## EXERCISE DESCRIPTION
Your job is to copy every line in the material containing the word "color".

## SOURCE DATA
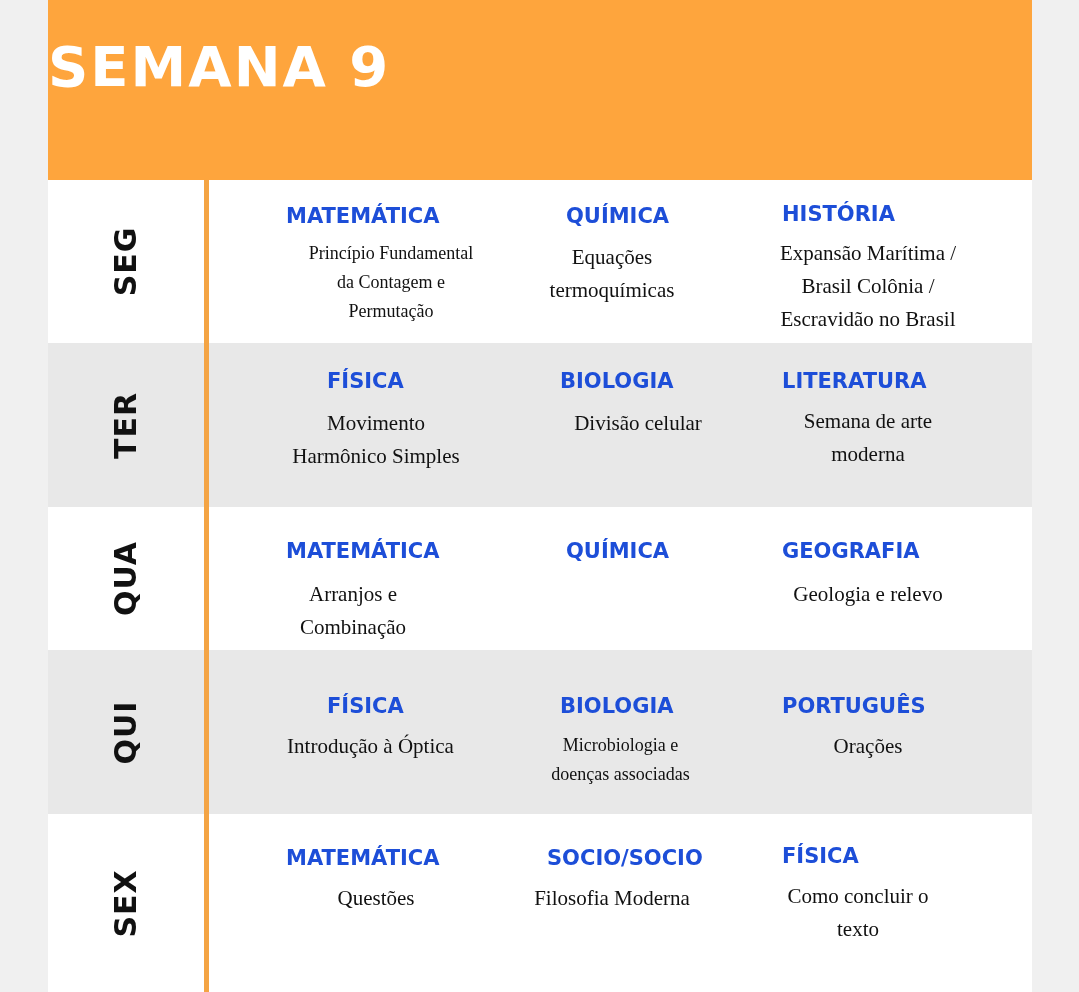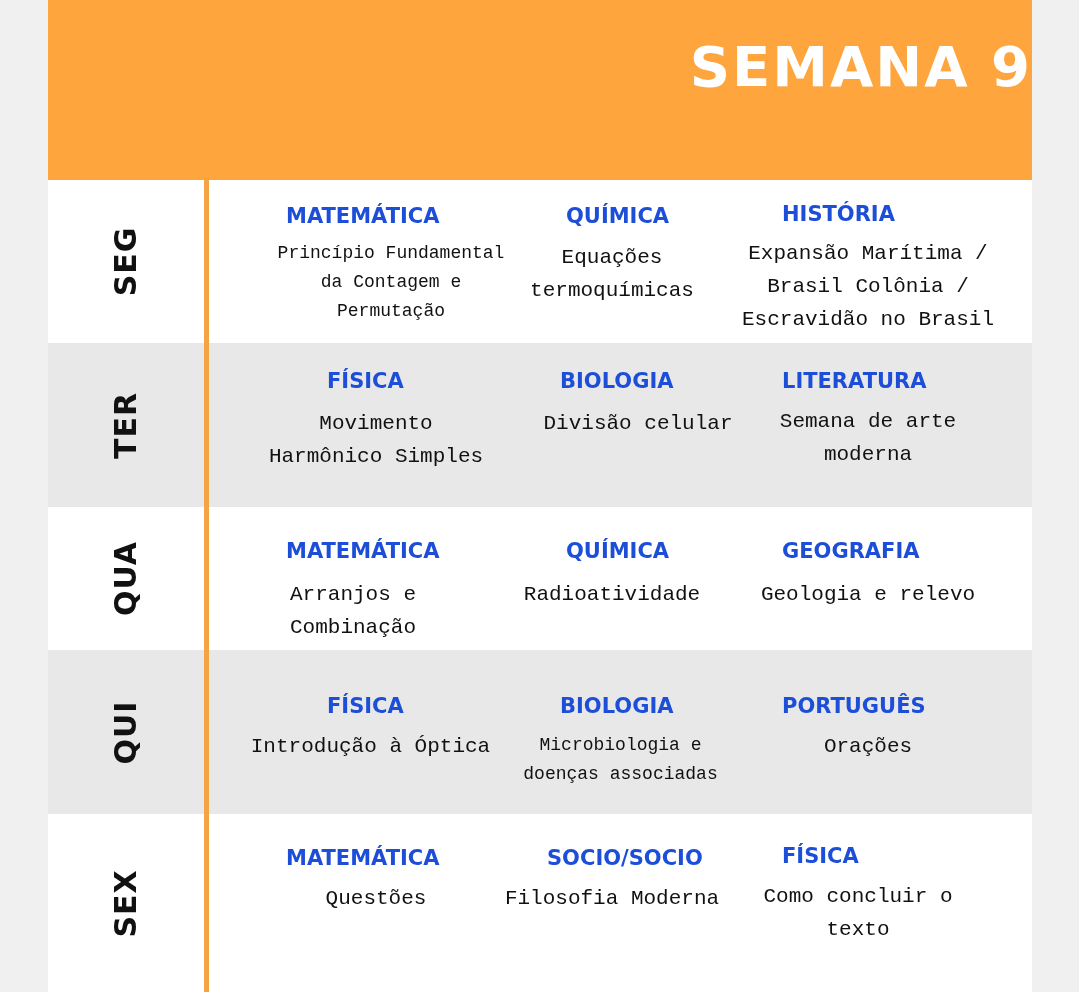--- a/index.html
+++ b/index.html
@@ -11,21 +11,21 @@
     }
     .sheet {
       position: absolute; left: 48px; top: 0; width: 984px; height: 992px;
       background: #ffffff;
     }
     .header {
       position: absolute; left: 0; top: 0; width: 984px; height: 180px;
       background: #fea53d;
     }
     .title {
-      position: absolute; left: 0; top: 34px; width: 984px; text-align: right;
+      position: absolute; left: 0; top: 34px; width: 984px; text-align: left;
       color: #ffffff; font-family: "DejaVu Sans", sans-serif; font-weight: bold;
       font-size: 56px; letter-spacing: 2px; line-height: 66px;
     }
     .row { position: absolute; left: 0; width: 984px; }
     .row.white { background: #ffffff; }
     .row.gray { background: #e8e8e8; }
     .day {
       position: absolute; left: 0; top: 0; width: 155px; height: 100%;
       display: flex; align-items: center; justify-content: center;
     }
@@ -36,21 +36,21 @@
     }
     .divider {
       position: absolute; left: 156px; top: 180px; width: 5px; height: 812px;
       background: #f4a444;
     }
     .subj {
       position: absolute; font-family: "DejaVu Sans", sans-serif; font-weight: bold;
       font-size: 21px; color: #1d4ed8; white-space: nowrap;
     }
     .topic {
-      position: absolute; font-family: Liberation Mono, monospace;
+      position: absolute; font-family: Liberation Serif, serif;
       color: #111111; text-align: center; white-space: pre-line;
     }
     .t22 { font-size: 21px; line-height: 33px; }
     .t18 { font-size: 18px; line-height: 29px; }
   </style>
 </head>
 <body>
 
 <div class="sheet">
   <div class="header">
@@ -89,21 +89,20 @@
   </div>
 
   <div class="row white" style="top:507px;height:143px;">
     <div class="day">
         <span>QUA</span>
       </div>
     <div class="subj" style="left:238px;top:32px;">MATEMÁTICA</div>
     <div class="topic t22" style="left:200px;top:71px;width:210px;">Arranjos e
 Combinação</div>
     <div class="subj" style="left:518px;top:32px;">QUÍMICA</div>
-    <div class="topic t22" style="left:464px;top:71px;width:200px;">Radioatividade</div>
     <div class="subj" style="left:734px;top:32px;">GEOGRAFIA</div>
     <div class="topic t22" style="left:700px;top:71px;width:240px;">Geologia e relevo</div>
   </div>
 
   <div class="row gray" style="top:650px;height:164px;">
     <div class="day">
         <span>QUI</span>
       </div>
     <div class="subj" style="left:279px;top:44px;">FÍSICA</div>
     <div class="topic t22" style="left:200px;top:80px;width:245px;text-align:center;">Introdução à Óptica</div>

## RESULT
       color: #ffffff; font-family: "DejaVu Sans", sans-serif; font-weight: bold;
       font-size: 21px; color: #1d4ed8; white-space: nowrap;
       color: #111111; text-align: center; white-space: pre-line;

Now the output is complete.